Na capitalização feita a partir da cessão onerosa de Franco, a Petrobras também registrou um feito memorável: a capitalização, realizada em 24 de setembro de 2010, totalizou R$127 bilhões, o maior volume já atingido por operação deste tipo em todo o mundo, quase o dobro do recorde até então registrado, o dos Correios do Japão.

O processo de capitalização permitiu que se atingisse outro marco importante.
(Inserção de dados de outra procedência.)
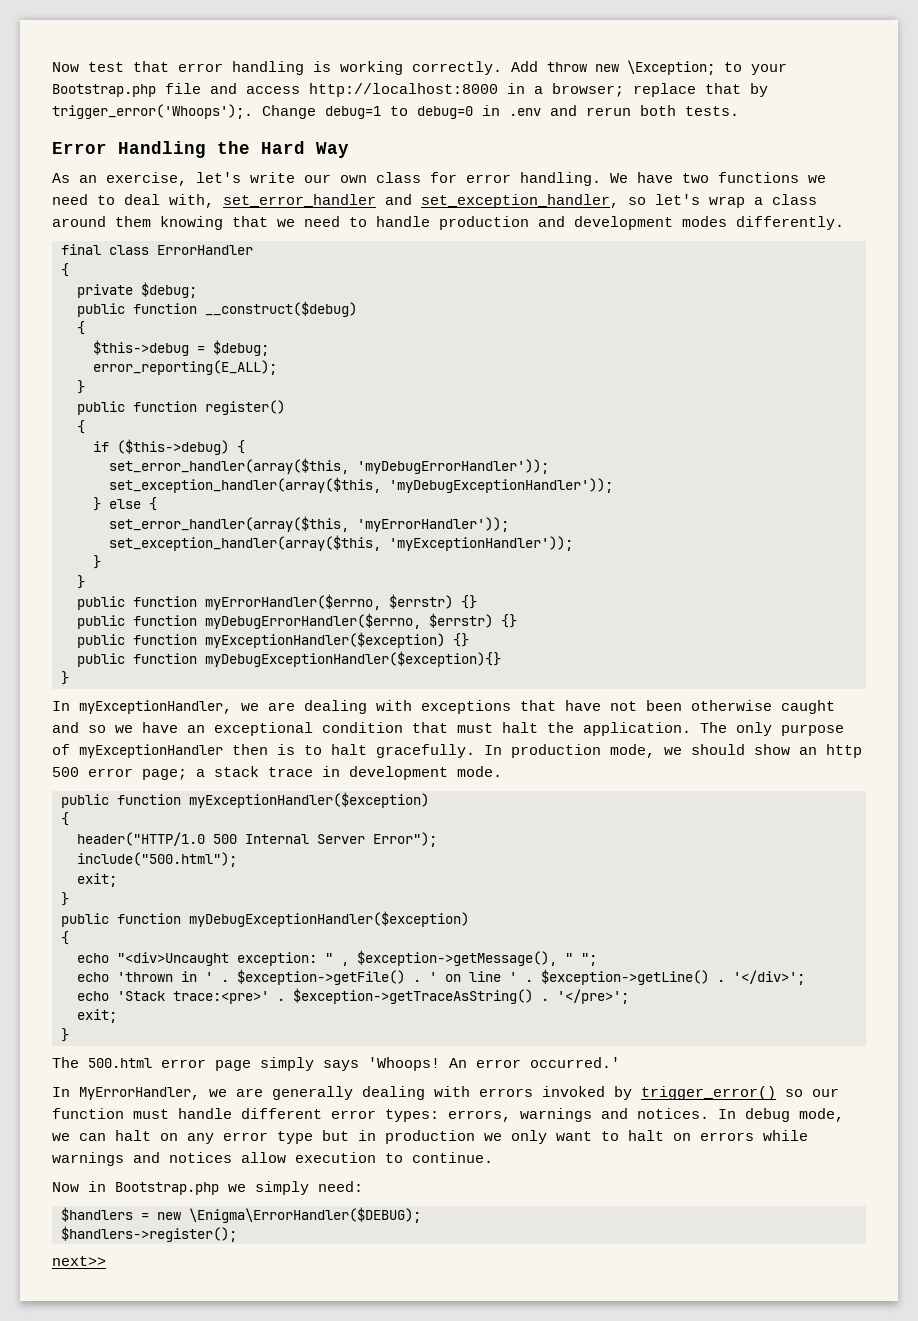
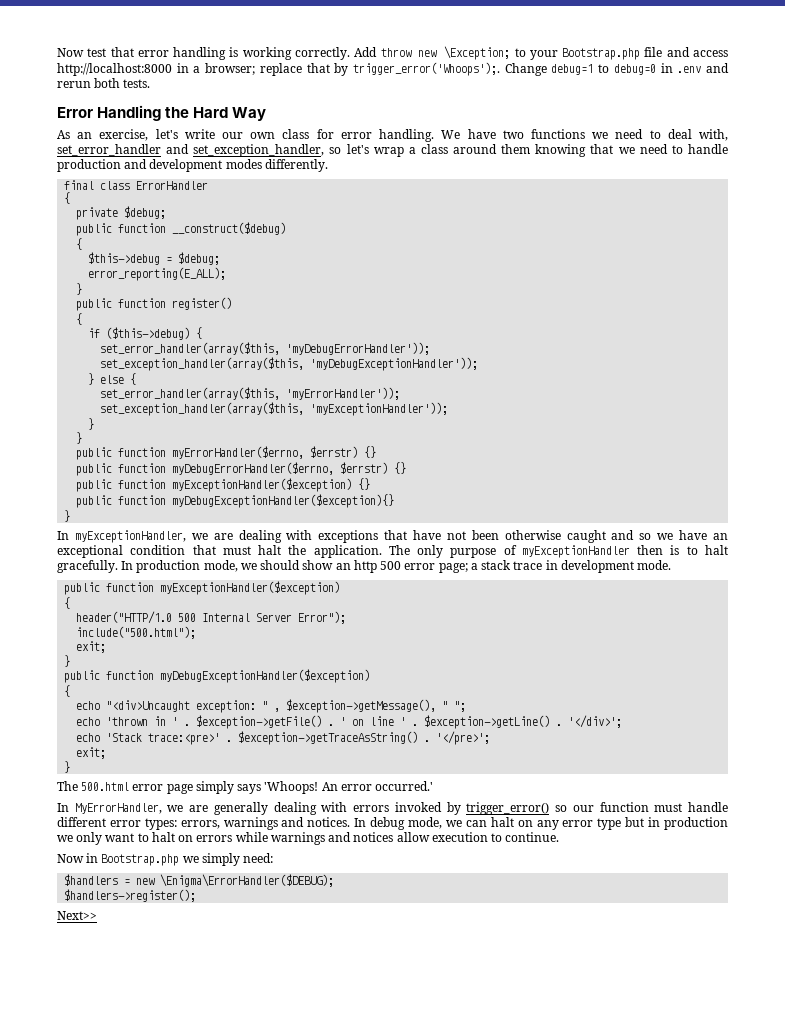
[52,1256,106,1266] next>> -> [57,911,97,920] Next>>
Como o preço do barril de Franco foi calculado na base de US$8,5/b, como defendia a ANP e decidiu o presidente Lula (diferentemente dos US$5/b a US$6/b sustentado pela grande mídia), o Estado brasileiro elevou sua participação no capital social da Petrobras de 39% para 49%.

A Petrobras tem demonstrado, hoje, grande capacidade para se afirmar no mundo do petróleo, competindo com congêneres de porte similar, sem necessitar da ajuda do monopólio, inclusive porque, o monopólio, que lhe foi essencial até certa altura, hoje já não o é, e está extinto em todos os países, à exceção do México, que se prepara agora para encerrá-lo.

A Petrobras que completa agora 60 anos de existência é orgulho dos brasileiros.

*Foi Diretor Geral da Agência Nacional do Petróleo, Gás Natural e Biocombustíveis.